Your task
Working from the entries that follow, transcribe exactly and only the lines from the one with "background: #f97316 ->" through the last, pictures excluded.

++++

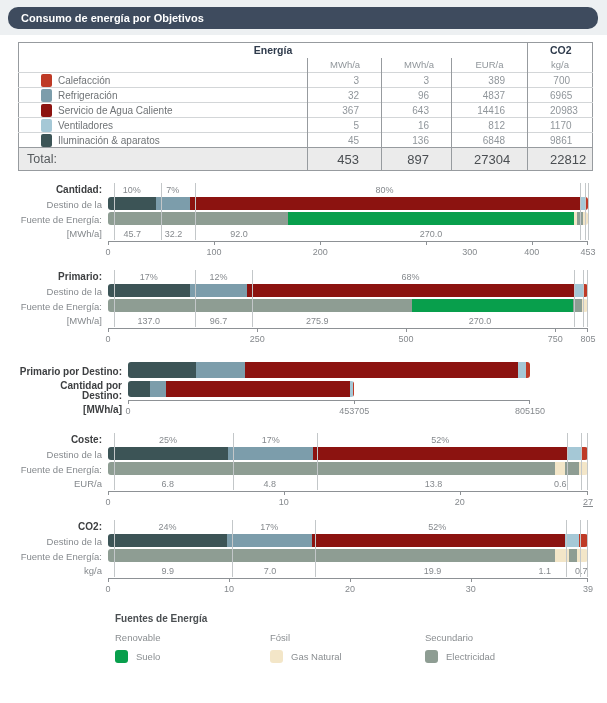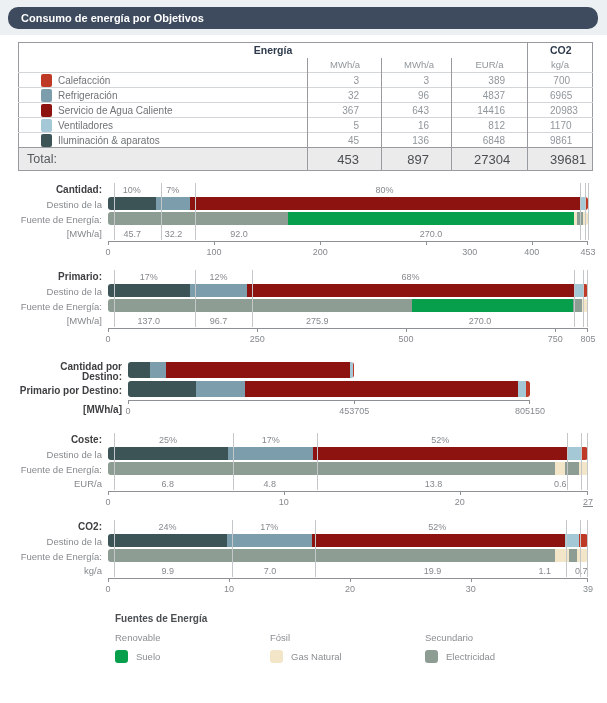"39681" td.num { text: 39681 -> 22812 }
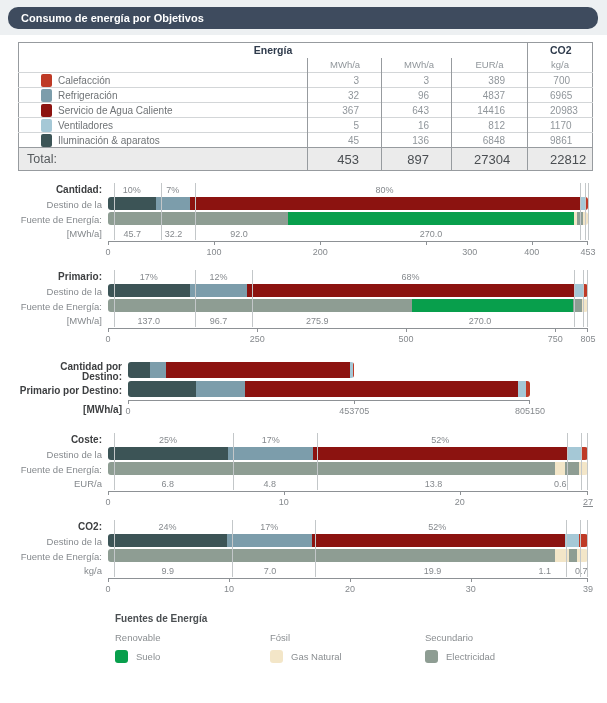"Cantidad por Destino:" div.crow { order: before "Primario por Destino:" -> after "Primario por Destino:" }
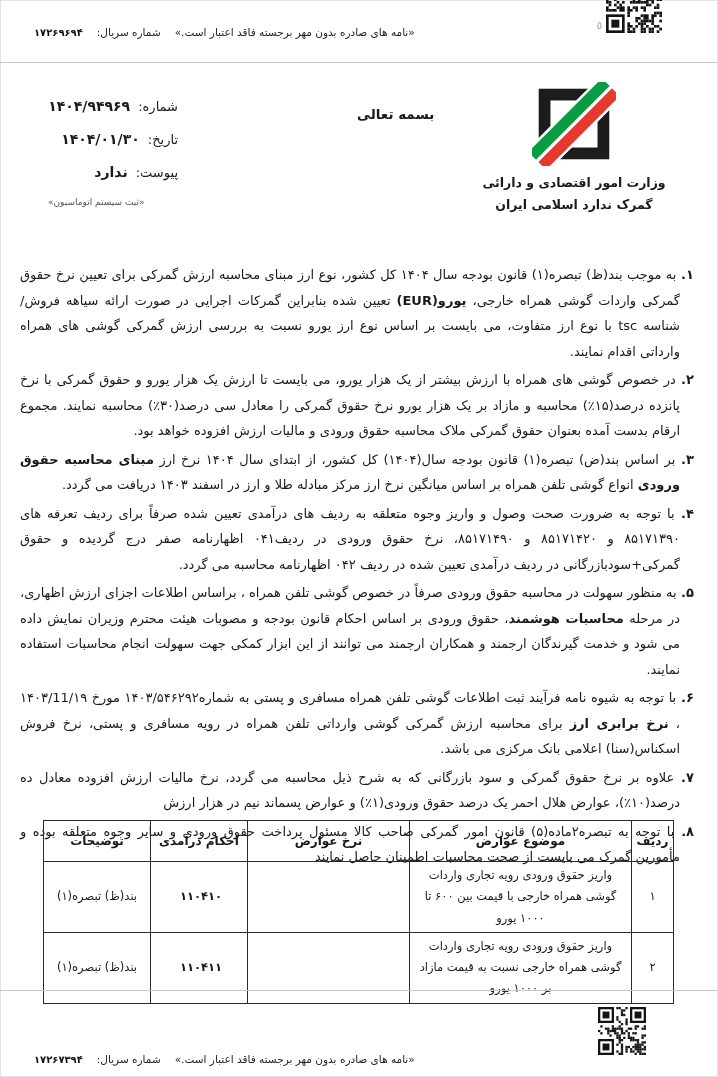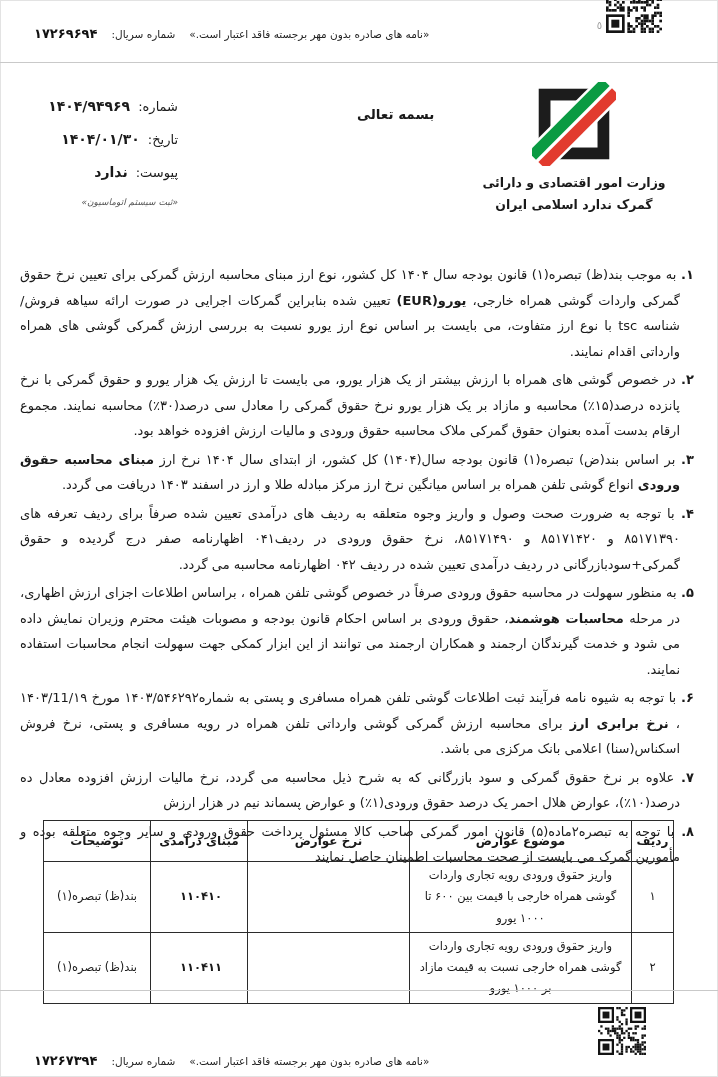"۱۷۲۶۹۶۹۴" .serial-value { font-size: 13px -> 10px }
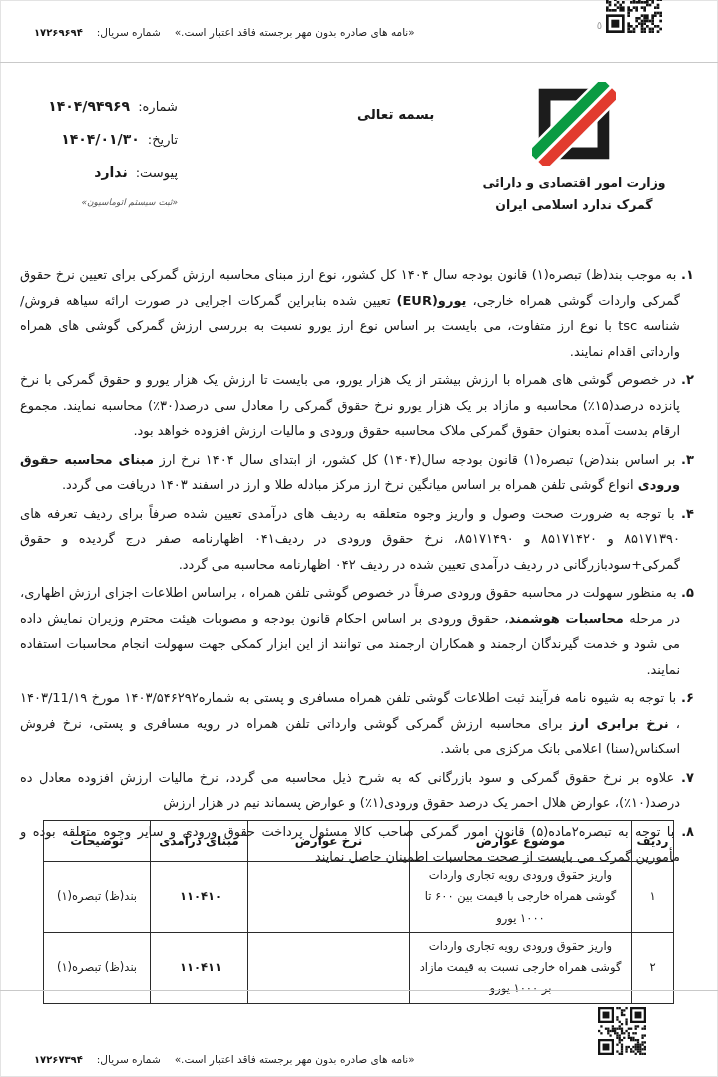"«ثبت سیستم اتوماسیون»" .automation-note { font-style: italic -> none; text-align: right -> left }
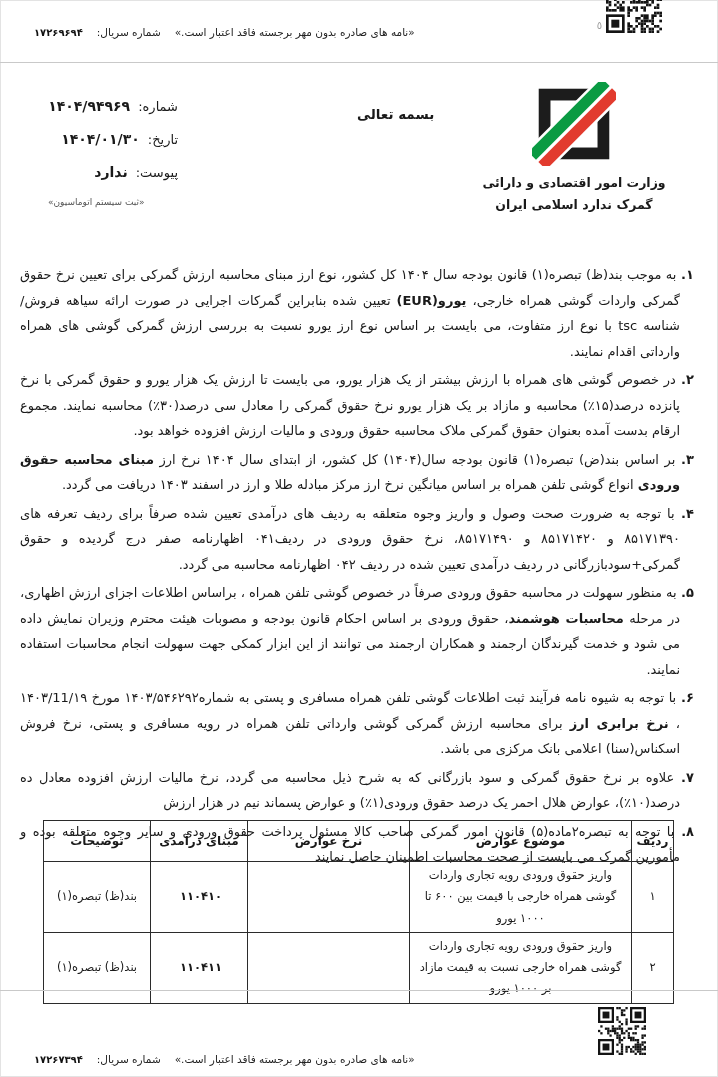"مبنای درآمدی" th { text: مبنای -> احکام }
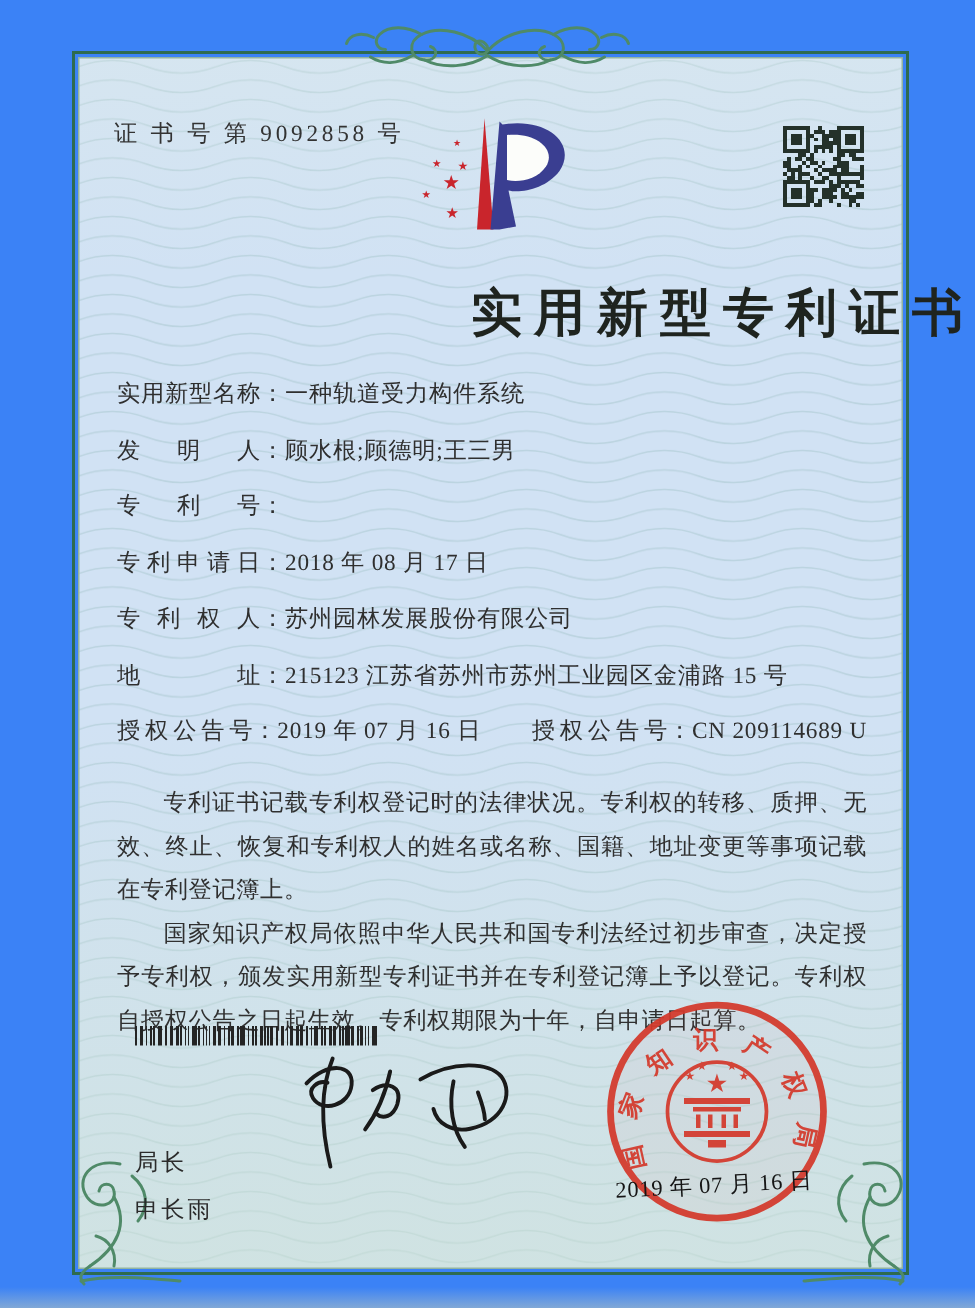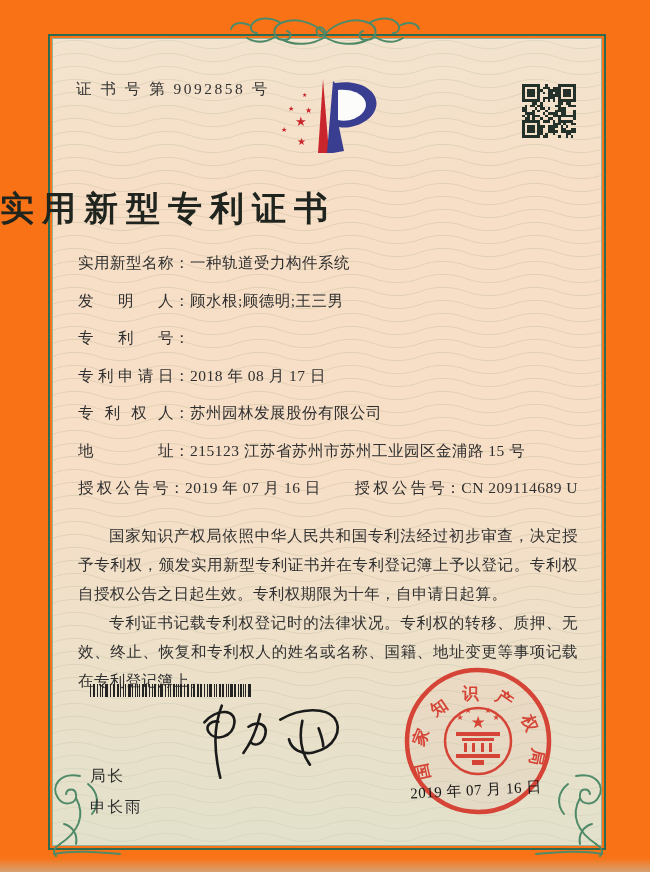"证 书 号 第 9092858" .page { background: #f97316 -> #3b82f6 }
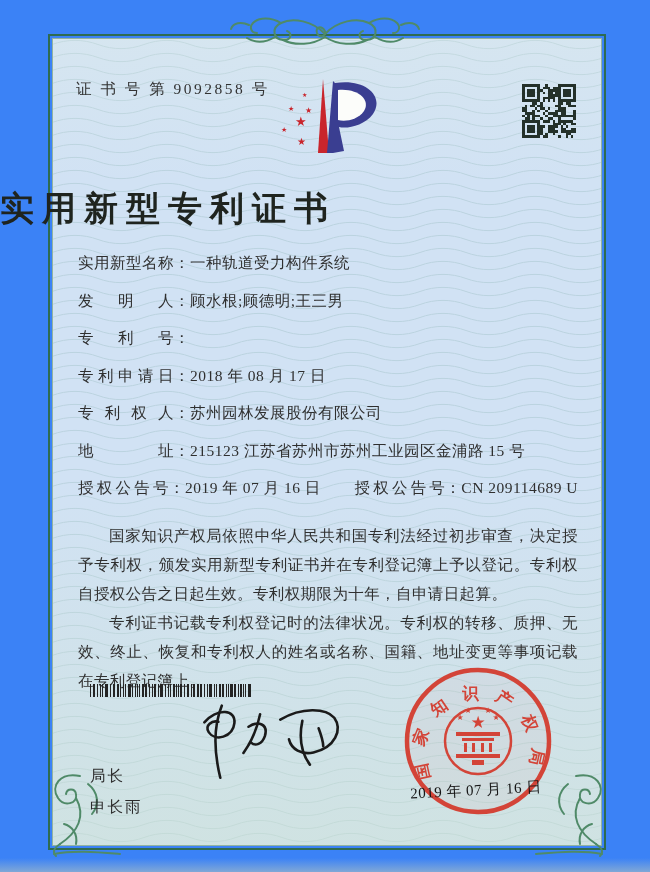"实用新型专利证书" .title { text-align: left -> right }
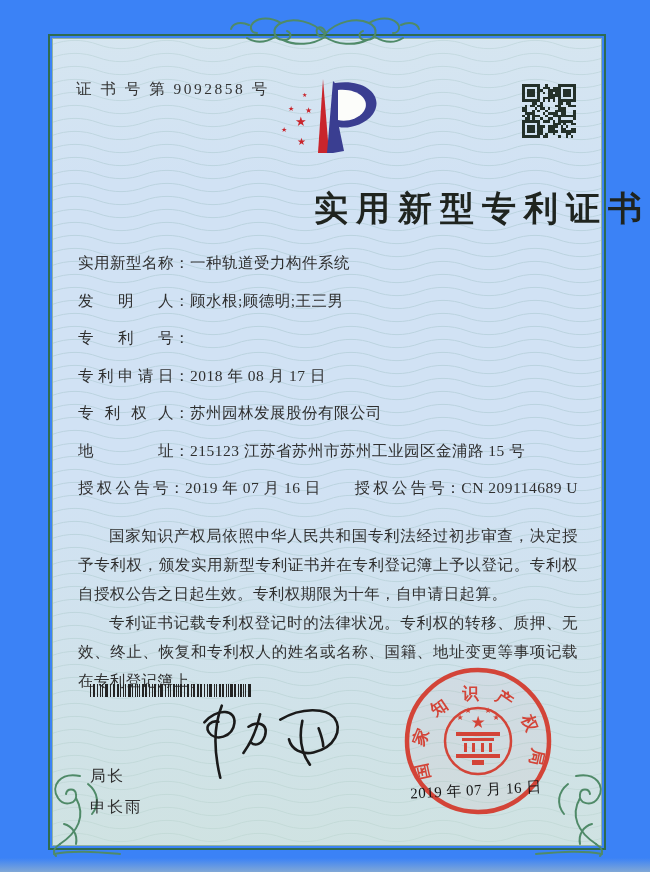"国家知识产权局依照中华人民共和国专利法经过初步审查，决定授予专利权，颁发实用新型" p { order: before "专利证书记载专利权登记时的法律状况。专利权的转移、质押、无效、终止、恢复和专利权" -> after "专利证书记载专利权登记时的法律状况。专利权的转移、质押、无效、终止、恢复和专利权" }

++++

Response to this exercise
"证 书 号 第 9092858" .page { background: #f97316 -> #3b82f6 }
"实用新型专利证书" .title { text-align: left -> right }
"国家知识产权局依照中华人民共和国专利法经过初步审查，决定授予专利权，颁发实用新型" p { order: before "专利证书记载专利权登记时的法律状况。专利权的转移、质押、无效、终止、恢复和专利权" -> after "专利证书记载专利权登记时的法律状况。专利权的转移、质押、无效、终止、恢复和专利权" }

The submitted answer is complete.